# Forum Home Renovation Landscaping, Gardening & Outdoors  Protecting a fence from soil from a raised garden bed

## Wallaby

Hi guys, 
We have already built a raised garden bed in the backyard, backing onto our existing paling fences. And we are looking to somehow build a back to the raised beds. 
We were thinking of cement sheeting (I think we have some blue board) - has anyone used this to separate the soil from the fence and if so, did it last long enough (ie we will probably have to replace fences in the next 10 years or so anyway) or did it get water logged and just deteriorate quickly? 
Any other suggestions???

----------


## cherub65

What is the height?

----------


## jago

Black plastic against the fence use the blueboard to stop the plastic from tearing. :2thumbsup:

----------


## Micmac

I used old politicians (on white plastic). -    
With an election around the corner, might work for you.  -  
Just make sure the very bottom of the palings are reinforced, or they will bow out.

----------


## jago

> I used old politicians (on white plastic). -    
> With an election around the corner, might work for you.  -  
> Just make sure the very bottom of the palings are reinforced, or they will bow out.

  What a great use ...I will see if I can find some of those pesky real estate boards that the wind has blown over to do mine :Wink 1: ...

----------


## Wallaby

hehehehe - I think thats a perfect use for old politicians!!! 
Its only about 1 metre high - more worried about the rotting of the fence.
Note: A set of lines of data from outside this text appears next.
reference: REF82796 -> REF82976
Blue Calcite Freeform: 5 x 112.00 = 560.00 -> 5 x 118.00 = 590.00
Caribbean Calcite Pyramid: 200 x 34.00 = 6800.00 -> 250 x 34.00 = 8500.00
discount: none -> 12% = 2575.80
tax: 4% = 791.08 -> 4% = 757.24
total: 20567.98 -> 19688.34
But will definately check to make sure the base is secure. 
Cool - we have tried blackplastic but will use the blueboard on top of it - thanks!

----------


## Bedford

> I think thats a perfect use for old politicians!!!

  And new ones too!
Keep in mind that you *can* over fertilize your garden. :Smilie:

----------


## cherub65

Don't place that much soil against your fence, forces will be to great, fence will move and it will be you fault

----------


## Wallaby

We were going to put posts in the ground at the back of the garden bed and use the posts to brace the blueboard in front of the fence so as to protect the fence - would this hold the weight?? Soil will be about 80-90cms above the ground.

----------


## m6sports

As cherub65 said i wouldnt be going to high up as a fence isnt designed to hold back that much weight  
Also something to consider is when it comes time to replace the fences they are going to have to remove the soil before they can erect a new one  
your better off building a retaining wall in front of the fence

----------


## m6sports

> We were going to put posts in the ground at the back of the garden bed and use the posts to brace the blueboard in front of the fence so as to protect the fence - would this hold the weight?? Soil will be about 80-90cms above the ground.
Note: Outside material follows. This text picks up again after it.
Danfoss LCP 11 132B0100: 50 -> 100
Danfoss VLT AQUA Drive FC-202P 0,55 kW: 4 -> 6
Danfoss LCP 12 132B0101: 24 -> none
  why not just do it right so that you dont need to worry about it in the future
instead of blue board use either 1/2 round or round treated pine logs  
Im not to sure if 1/2 round will be enough for that height but someone here will

----------


## Gooner

> And new ones too!
> Keep in mind that you *can* over fertilize your garden.

   :Rofl:

----------


## cherub65

> We were going to put posts in the ground at the back of the garden bed and use the posts to brace the blueboard in front of the fence so as to protect the fence - would this hold the weight?? Soil will be about 80-90cms above the ground.
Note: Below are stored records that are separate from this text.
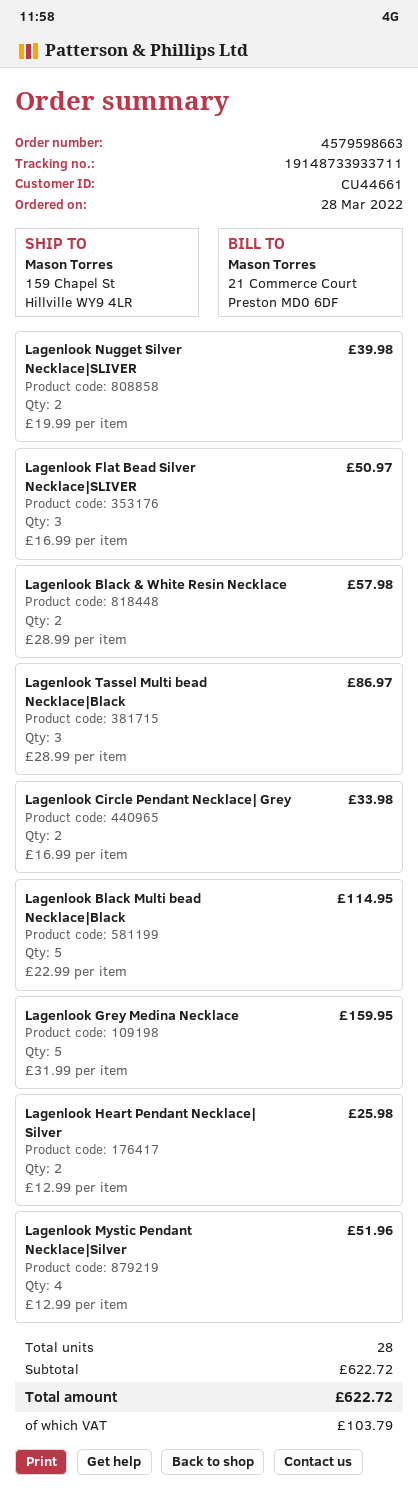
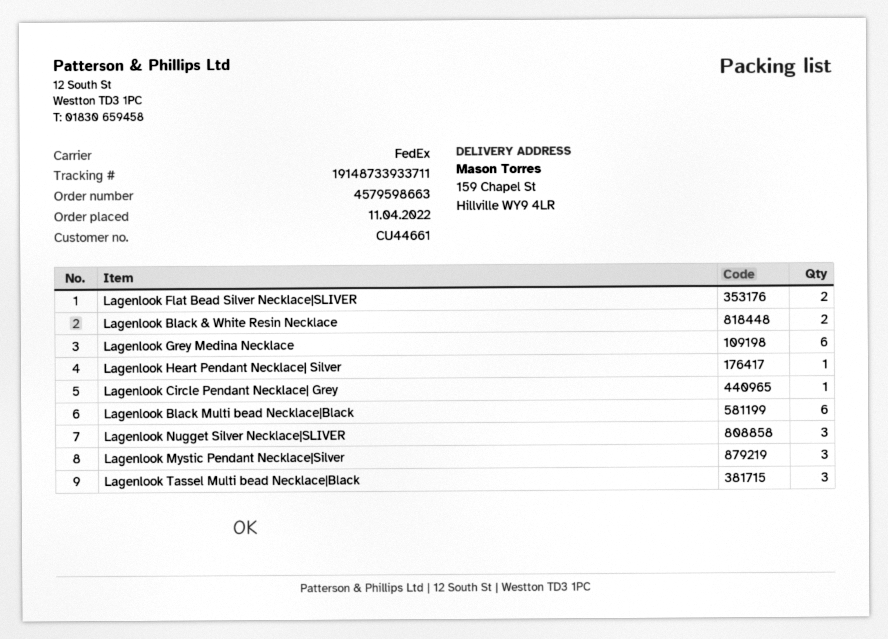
order date: 2022-03-28 -> 2022-04-11
Lagenlook Nugget Silver Necklace|SLIVER: 2 -> 3
Lagenlook Flat Bead Silver Necklace|SLIVER: 3 -> 2
Lagenlook Circle Pendant Necklace| Grey: 2 -> 1
Lagenlook Black Multi bead Necklace|Black: 5 -> 6
Lagenlook Grey Medina Necklace: 5 -> 6
Lagenlook Heart Pendant Necklace| Silver: 2 -> 1
Lagenlook Mystic Pendant Necklace|Silver: 4 -> 3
  No it wont hold the weight at all, the amount of times I've seen this done truly amazes me. As said before a nightmare to fix and the blame game starts especially when the person responsible has moved on. Please do it right the first time 
A planter box in front of a fence should be just that, incorporate a rear wall (if overly long this can be tied into the front wall for added strength)

----------


## murray44

I absolutely wouldn't put anything against a fence, they're not made for it. Putting plastic against it won't help because the water will get in and then it will just rot next to the plastic. There is a huge weight in 80-90 cm of soil. 
The garden bed needs to stand on it's own with a gap between it and the fence, the gap needs to be big enough so that you can clean the crap out from time to time i.e. leave yourself 4 - 6 inches.

----------